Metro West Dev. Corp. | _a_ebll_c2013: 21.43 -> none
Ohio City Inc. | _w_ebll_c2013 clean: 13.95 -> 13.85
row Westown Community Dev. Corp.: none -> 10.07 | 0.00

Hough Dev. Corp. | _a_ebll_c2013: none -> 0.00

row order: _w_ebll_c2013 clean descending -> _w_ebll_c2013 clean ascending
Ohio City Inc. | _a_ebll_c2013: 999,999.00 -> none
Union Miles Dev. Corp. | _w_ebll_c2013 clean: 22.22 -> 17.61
————
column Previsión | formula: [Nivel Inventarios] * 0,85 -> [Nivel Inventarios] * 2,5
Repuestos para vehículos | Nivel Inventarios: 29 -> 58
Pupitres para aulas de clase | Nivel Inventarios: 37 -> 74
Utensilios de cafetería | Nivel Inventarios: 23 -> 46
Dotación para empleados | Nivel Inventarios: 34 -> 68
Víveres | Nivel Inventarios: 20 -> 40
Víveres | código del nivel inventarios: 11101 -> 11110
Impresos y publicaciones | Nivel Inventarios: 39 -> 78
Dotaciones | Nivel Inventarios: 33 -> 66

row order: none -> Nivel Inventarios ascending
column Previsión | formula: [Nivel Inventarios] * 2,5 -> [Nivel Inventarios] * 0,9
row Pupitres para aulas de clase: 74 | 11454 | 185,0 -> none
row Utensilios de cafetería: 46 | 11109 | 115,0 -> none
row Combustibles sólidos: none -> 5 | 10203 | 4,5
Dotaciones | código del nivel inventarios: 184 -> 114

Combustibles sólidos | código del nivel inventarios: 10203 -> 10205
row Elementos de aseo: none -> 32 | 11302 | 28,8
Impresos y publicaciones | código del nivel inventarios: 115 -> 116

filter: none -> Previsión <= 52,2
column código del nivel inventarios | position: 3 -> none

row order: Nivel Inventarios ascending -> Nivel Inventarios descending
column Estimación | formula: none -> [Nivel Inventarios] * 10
————
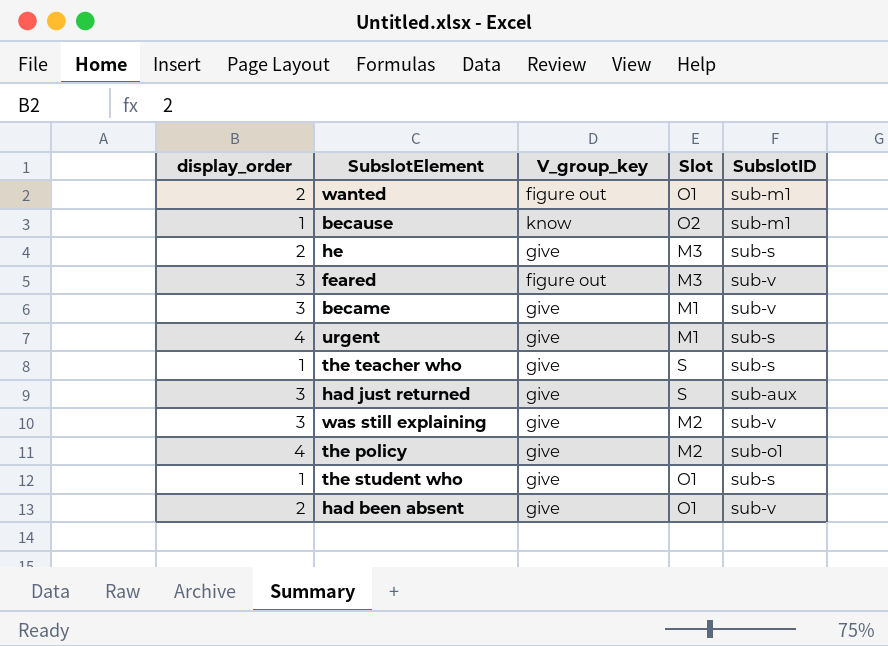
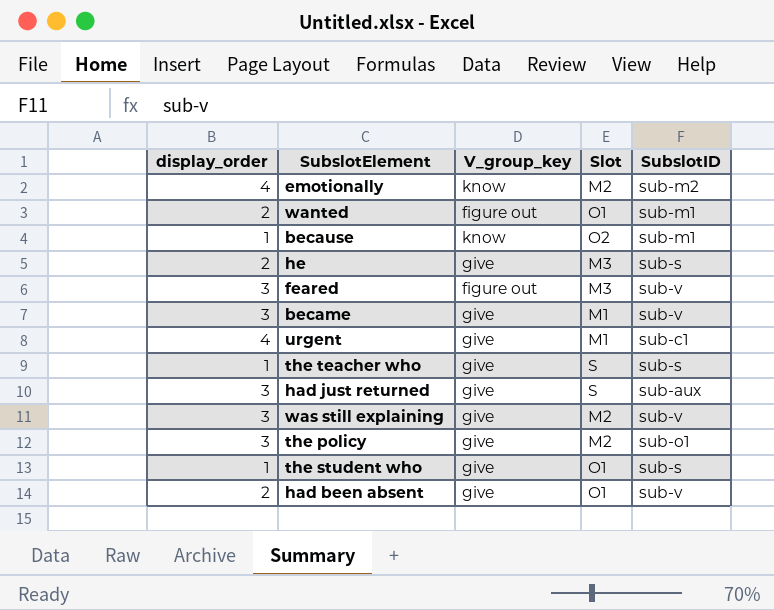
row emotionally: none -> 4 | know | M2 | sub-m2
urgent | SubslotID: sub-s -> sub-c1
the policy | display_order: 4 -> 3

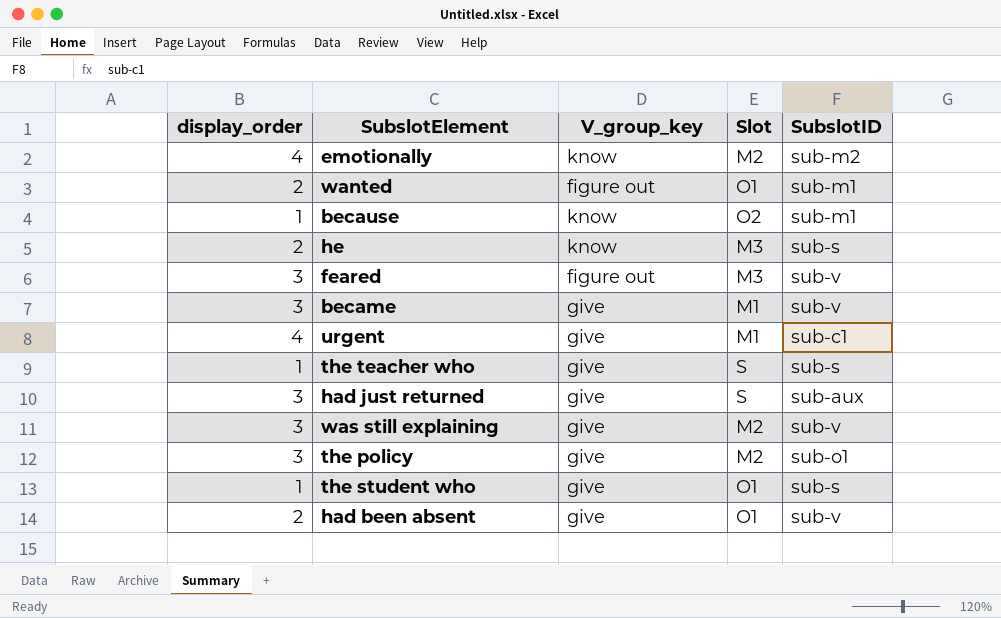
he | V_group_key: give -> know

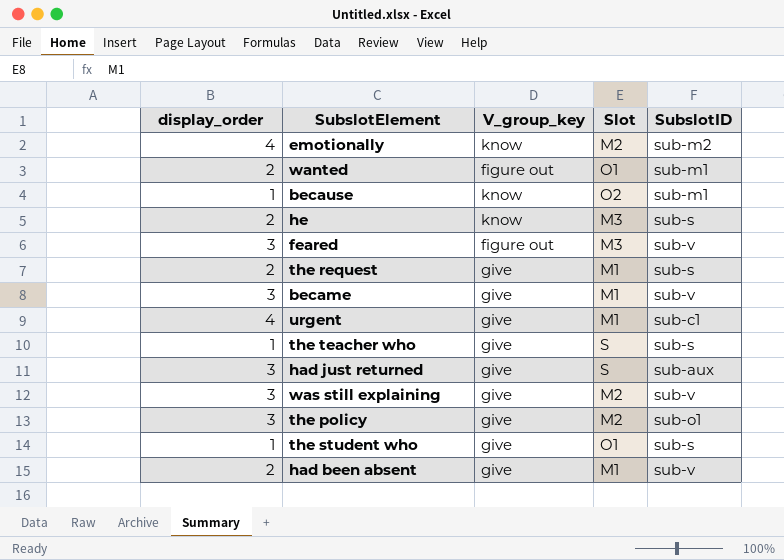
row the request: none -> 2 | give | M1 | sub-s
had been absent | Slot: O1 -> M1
————
ABOUT THIS EXERCISE: A copy of each line in the data above that holds the string "Dotaciones" is needed.

ANSWER SECTION:
Dotaciones | Nivel Inventarios: 33 -> 66
Dotaciones | código del nivel inventarios: 184 -> 114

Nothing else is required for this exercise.